Due to a global slowdown in hiring recruitment firm Robert Walter has had to cut 220 jobs and has reduced the headcount to 3,980 from 4,200 in September.
The London-listed company told shareholders on Thursday that the company has been impacted by “continued challenging macro-economic conditions across many” of their market sectors.
Robert Walter is not the only firm as rival Hays have announced they had to cut their workforce by 600 globally due to the slowdown.
In the final three months of 2023 Robert Walter net fee income fell 13% to £91.4 million compared to the previous year of the same period.
In Australia business was “muted” as income was down 27% and in Asia Pacific income fell 15% and Japan saw stronger performance that offset weakness across other markets.

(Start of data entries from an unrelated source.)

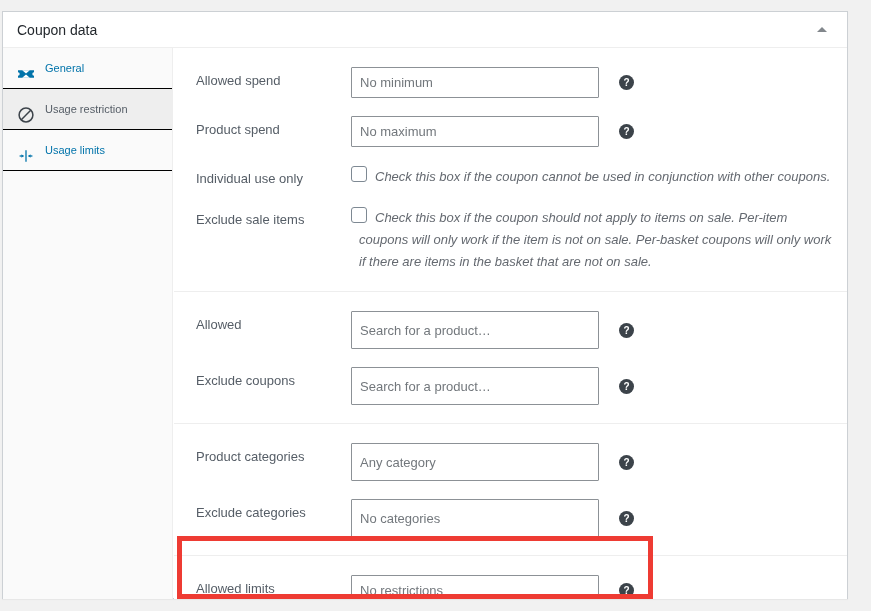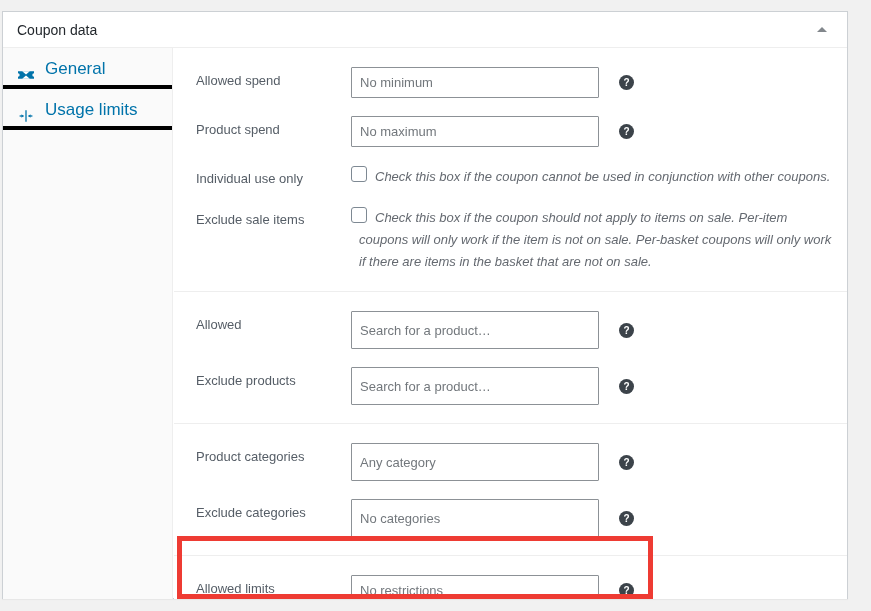--- a/index.html
+++ b/index.html
@@ -74,23 +74,23 @@
     background: #fafafa;
     border-right: 1px solid #eeeeee;
     margin: 0;
     padding: 0;
     list-style: none;
   }
   .tab {
     position: relative;
     height: 41px;
     line-height: 41px;
-    border-bottom: 4px solid #000000;
+    border-bottom: 1px solid #000000;
     padding-left: 42px;
-    font-size: 17px;
+    font-size: 11px;
     cursor: pointer;
     color: #0073aa;
   }
   .tab .tab-label { color: #0073aa; }
   .tab.active { background: #eeeeee; }
   .tab.active .tab-label { color: #555d66; }
   .tab-ico {
     position: absolute;
     left: 14px;
     top: 50%;
@@ -220,20 +220,29 @@
       <li class="tab">
         <span class="tab-ico">
           <svg width="18" height="18" viewBox="0 0 18 18">
             <path d="M1 5.2h16v2.1a1.7 1.7 0 0 0 0 3.4v2.1H1v-2.1a1.7 1.7 0 0 0 0-3.4z" fill="#0073aa"></path>
             <path d="M5.2 5.2 9 8.6l3.8-3.4zM5.2 12.8 9 9.4l3.8 3.4z" fill="#ffffff"></path>
           </svg>
         </span>
         <span class="tab-label">General</span>
       </li>
 
+      <li class="tab active">
+        <span class="tab-ico">
+          <svg width="18" height="18" viewBox="0 0 18 18">
+            <circle cx="9" cy="9" r="6.9" fill="none" stroke="#3c434a" stroke-width="1.5"></circle>
+            <line x1="4.3" y1="13.7" x2="13.7" y2="4.3" stroke="#3c434a" stroke-width="1.5"></line>
+          </svg>
+        </span>
+        <span class="tab-label">Usage restriction</span>
+      </li>
 
       <li class="tab">
         <span class="tab-ico">
           <svg width="18" height="18" viewBox="0 0 18 18">
             <line x1="9" y1="3.2" x2="9" y2="14.8" stroke="#0073aa" stroke-width="1.3"></line>
             <line x1="2.6" y1="9" x2="6.6" y2="9" stroke="#0073aa" stroke-width="1.3"></line>
             <line x1="11.4" y1="9" x2="15.4" y2="9" stroke="#0073aa" stroke-width="1.3"></line>
             <path d="M6.6 9 4.5 7.2v3.6z" fill="#0073aa"></path>
             <path d="M11.4 9 13.5 7.2v3.6z" fill="#0073aa"></path>
           </svg>
@@ -283,21 +292,21 @@
 
         <div class="field">
           <label class="field-label">Allowed</label>
           <div class="field-control">
             <input class="txt tall" type="text" placeholder="Search for a product…" style="">
             <span class="help tall-help">?</span>
           </div>
         </div>
 
         <div class="field">
-          <label class="field-label">Exclude products</label>
+          <label class="field-label">Exclude coupons</label>
           <div class="field-control">
             <input class="txt tall" type="text" placeholder="Search for a product…" style="">
             <span class="help tall-help">?</span>
           </div>
         </div>
       </div>
 
       <div class="group">
 
         <div class="field">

UK income fell by 19% to £13.8 million in the quarter Robert Walter confirmed, however they are on track to deliver profit for 2023, shares rose 3.8% in early morning trading.
Chief executive Toby Fowlston said, “Despite the challenging macroeconomic conditions, the group has delivered a resilient fourth quarter, and full-year 2023 profit before tax will be in line with market expectations.
“I am very proud of our people and how we continue to work through this period of market uncertainty.
“We remain confident in the long-term structural drivers that underpin demand for our services.
“Our ongoing focus on productivity, our management of costs, and commitment to retaining core consultant capacity positions us well to capitalise on growth opportunities when conditions improve.”